Call stacks are return stacks
You need to be very careful when reading call stacks. The usual notion is that call stacks (as the name suggests) show function call stacks, that is, which function called which to get where we are. Unfortunately, this is not true. In reality, call stacks are function return stacks. The call stack shows where each function will return, not from where it was called.
Example 1
To fully understand how this works, consider the following source code:
int main()
{
auto app = std::make_unique<Application>();
app->Run();
app.reset();
}
Let's assume the Application instance (app) is already created and we have entered the Run method, where, somewhere inside, we're capturing a call stack. Here's a result we might get:
0. Application::Run()
1. std::unique_ptr<Application>::reset()
2. main()
At the first glance it may look like unique_ptr::reset was the call site of the Application::Run, which would make no sense, but this is not the case here. When you remember these are the function return points, it becomes much more clear what is happening. As an optimization, Application::Run is returning directly into unique_ptr::reset, skipping the return to main and an unnecessary reset function call.
Example 2
Here you will see how a function on the call chain can be entirely absent:
int ComputeHash(const Buffer& b) {
// expensive hashing
...
}
int Validate(const Buffer& b) {
if(b.empty()) return 0;
return ComputeHash(b);
}
void HandleRequest(Request& r) {
int h = Validate(r.payload);
Store(r, h);
}
A sample lands inside ComputeHash. The captured stack looks like this:
0. ComputeHash()
1. HandleRequest()
2. RequestLoop()
Naive (call-stack) reading: HandleRequest called ComputeHash directly. Conclusion: optimize the call site in HandleRequest, or rethink why HandleRequest is hashing.
Correct (return-stack) reading: Frame 1 is where ComputeHash will return to, not who called it. Validate ended with return ComputeHash(b), so the compiler turned that into a tail call — Validate's own frame was reused for ComputeHash. When ComputeHash returns, it skips Validate entirely and lands in HandleRequest. Validate is on the actual call chain (HandleRequest -> Validate -> ComputeHash) but is missing from the stack.
Why the divergence matters: The naive reading sends you to fix the wrong code. HandleRequest doesn't decide to hash anything — Validate does. If you act on the naive interpretation, you investigate a function that has no agency in this hot path while the actual decision-maker (Validate) is invisible.
Lesson the example teaches: Any frame below a given frame in the stack may not be its caller. It is only guaranteed to be the return target.
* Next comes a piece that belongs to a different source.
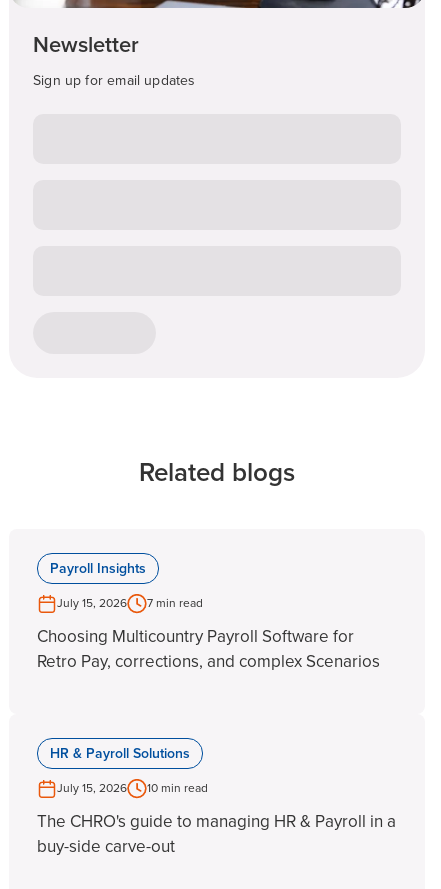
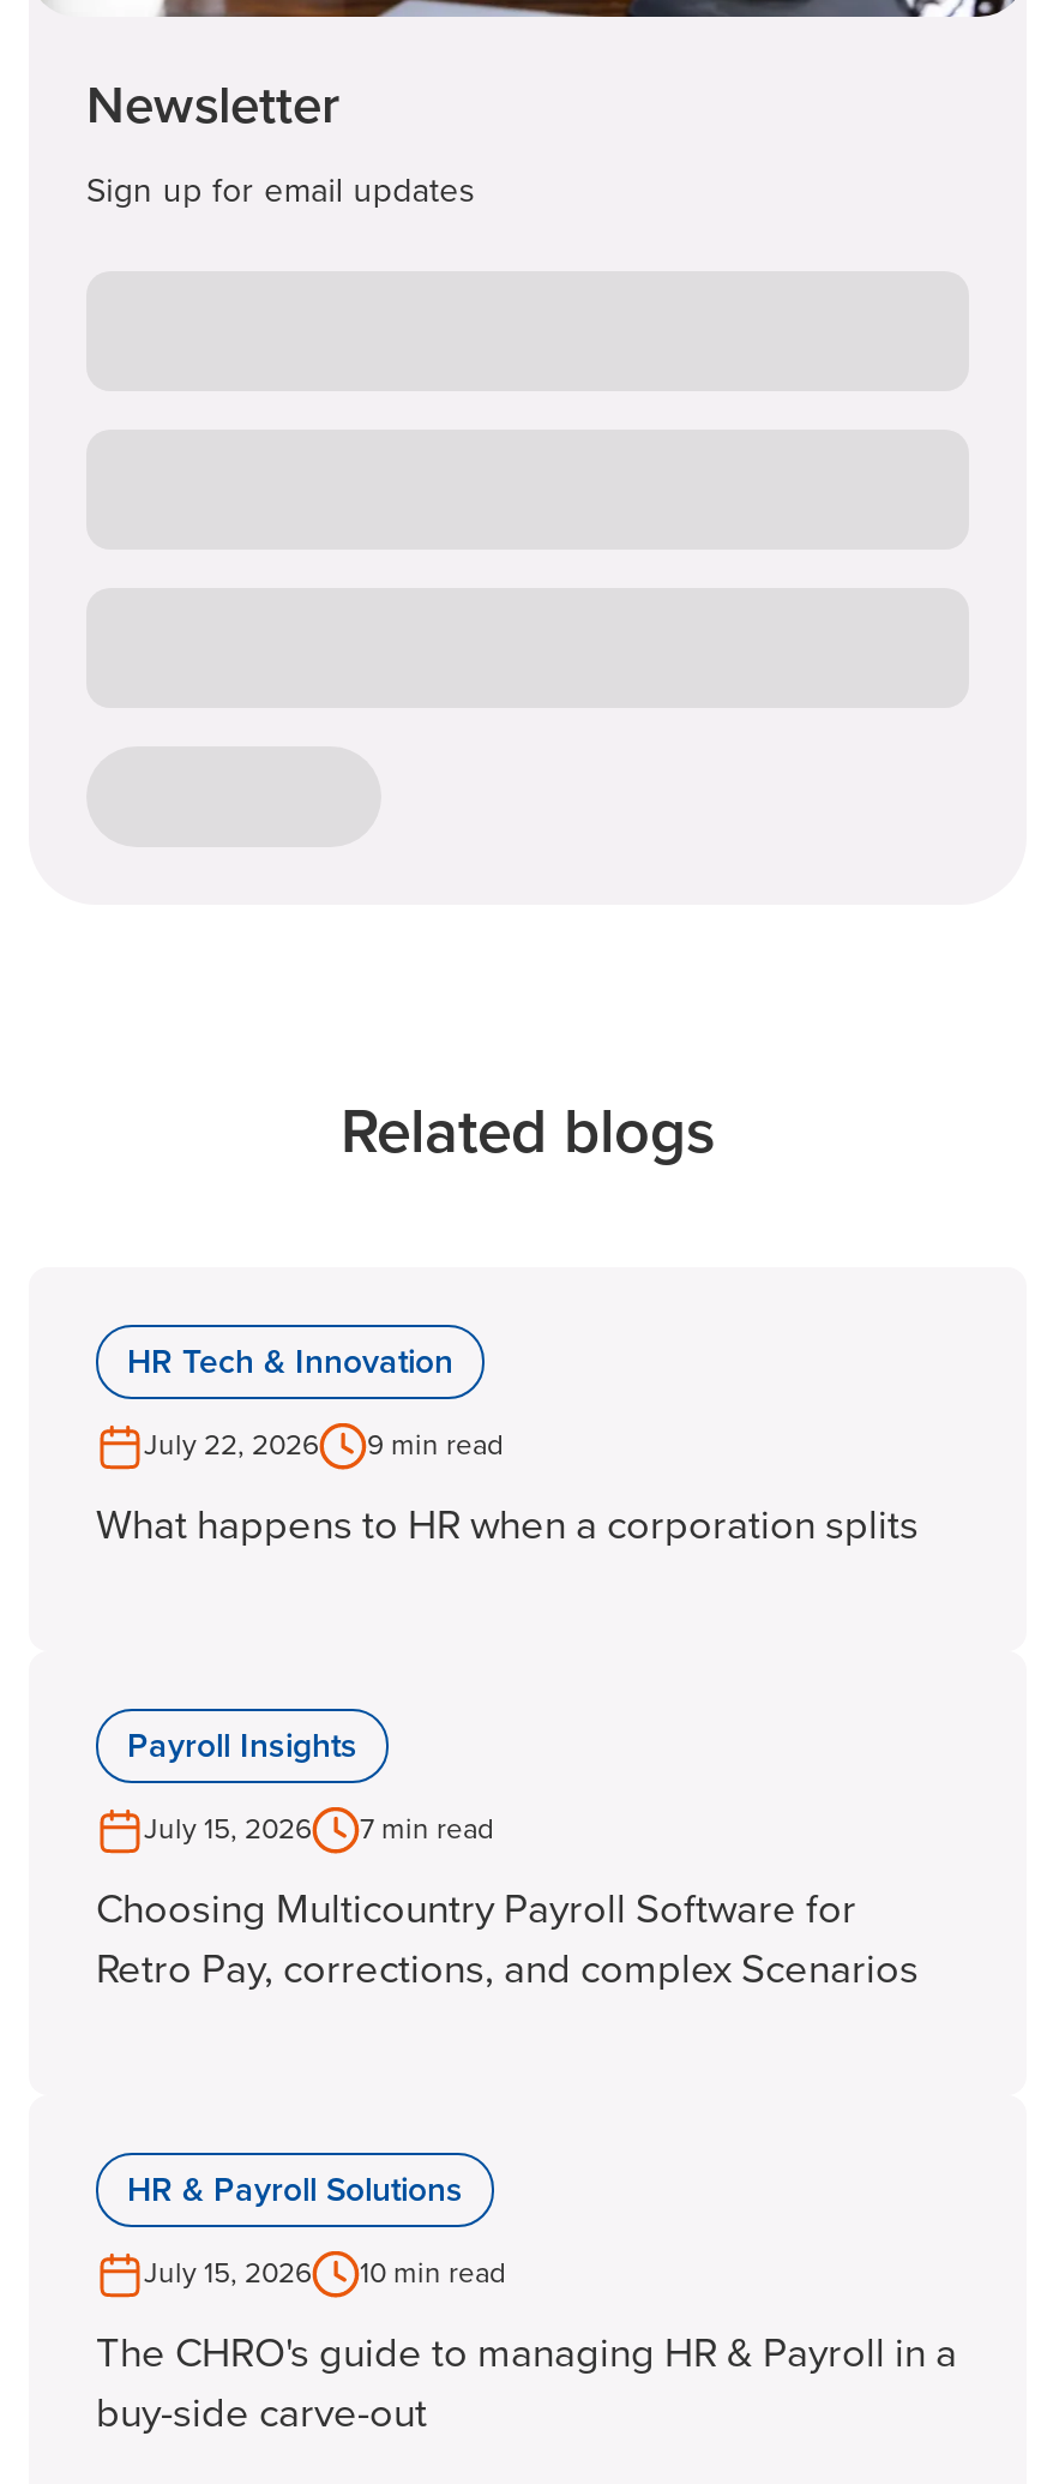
none -> [96,1343,919,1552] HR Tech & Innovation | July 22, 2026 | 9 min read | What happens to HR when a corporation splits

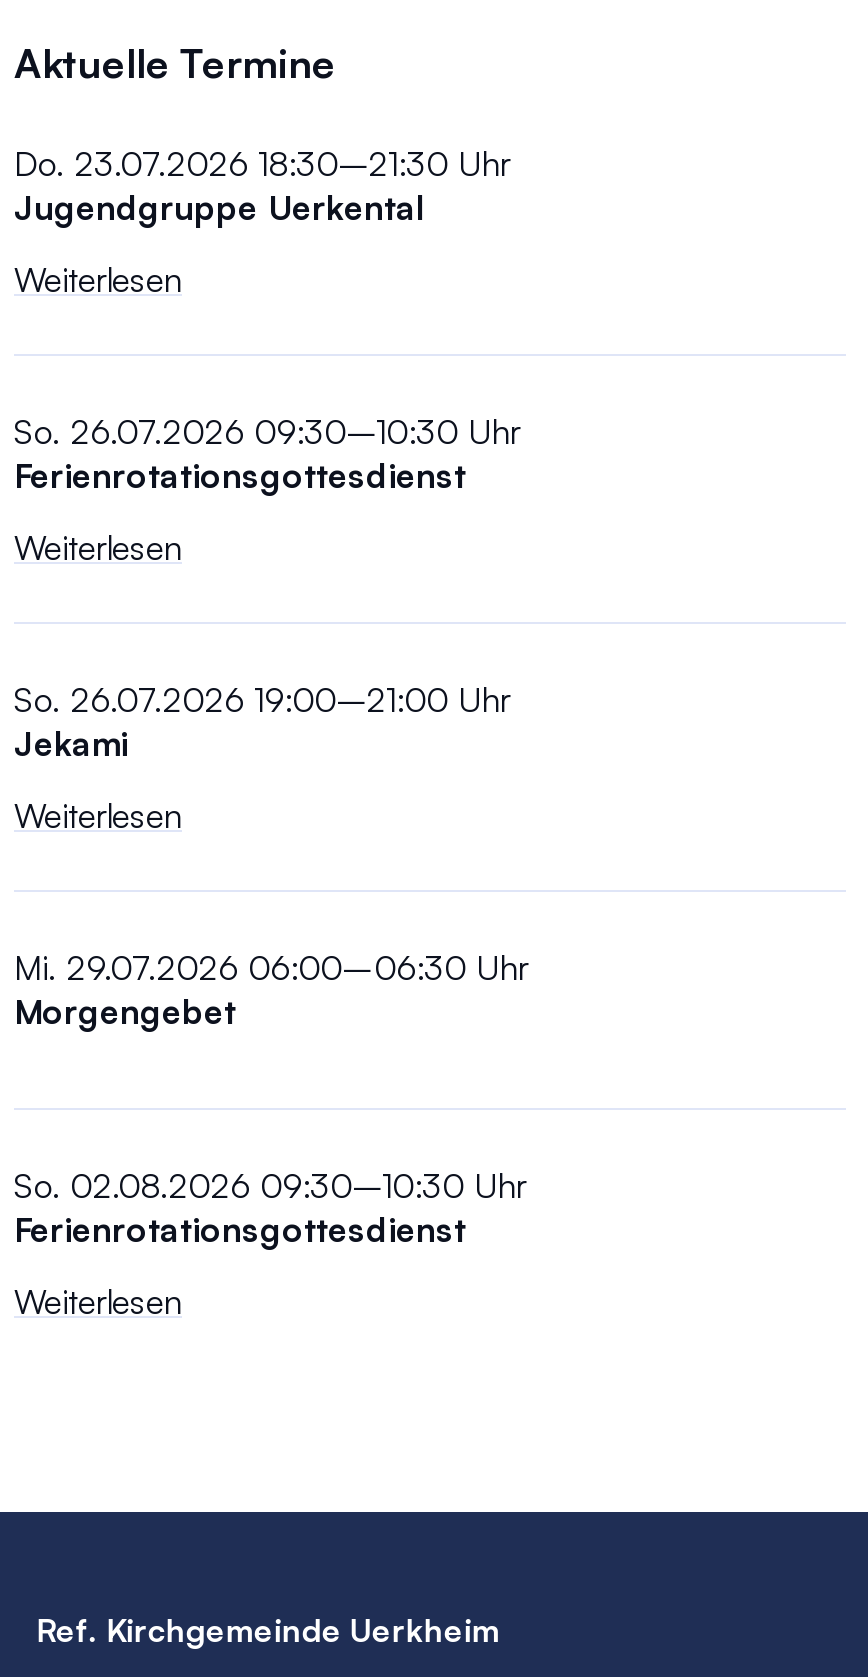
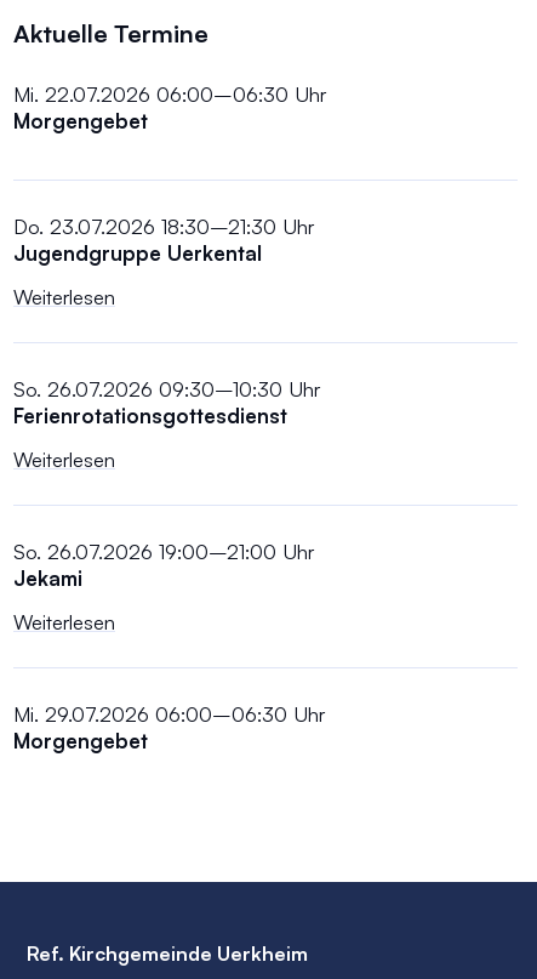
none -> [13,82,326,134] Mi. 22.07.2026 06:00–06:30 Uhr | Morgengebet
moved [14,142,528,1032] -> [13,214,325,753]: Do. 23.07.2026 18:30–21:30 Uhr | Jugendgruppe Uerkental | Weiterlesen | ... | Mi. 29.07.2026 06:00–06:30 Uhr | Morgengebet
[14,1164,526,1321] So. 02.08.2026 09:30–10:30 Uhr | Ferienrotationsgottesdienst | Weiterlesen -> none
Functions on the real call chain can be entirely absent — tail-called away or inlined.
Crash handler
Tracy Profiler can intercept crashes and report them to the user for analysis. To do this, some code machinery is needed, and then the Tracy crash handler needs to run, capture the call stack, and send it over the network. All this only happens after the actual crash occurred; otherwise, there would be no reason to run the crash handler. As a consequence, the retrieved crash trace may include parts of the crash handler stack, which you must ignore.
Base address and instruction pointer
Each frame in a call stack has an associated instruction pointer, ip – the return address where the execution will return from the function a frame above. This address is somewhere in the symbol code. The start of the symbol is provided as the baseAddr value. This base address identifies the symbol and can be used in various symbol-related tool calls as the symbol address.
Inspecting call stacks
- Focus on user's code. Ignore standard library boilerplate.
- Retrieve source code to verify call stack validity. Frames in call stacks are return locations, and the call site may actually be near the reported source line, or in a different function altogether.
- Top of the call stack is the most interesting, as it shows what the program is doing now. The bottom of the call stack shows what the program did to do what it's doing.
- If the call stack contains Tracy's crash handler, the profiled program has crashed. In this case, ignore the crash handler and any functions it may be calling. The crash happened before the handler intercepted it.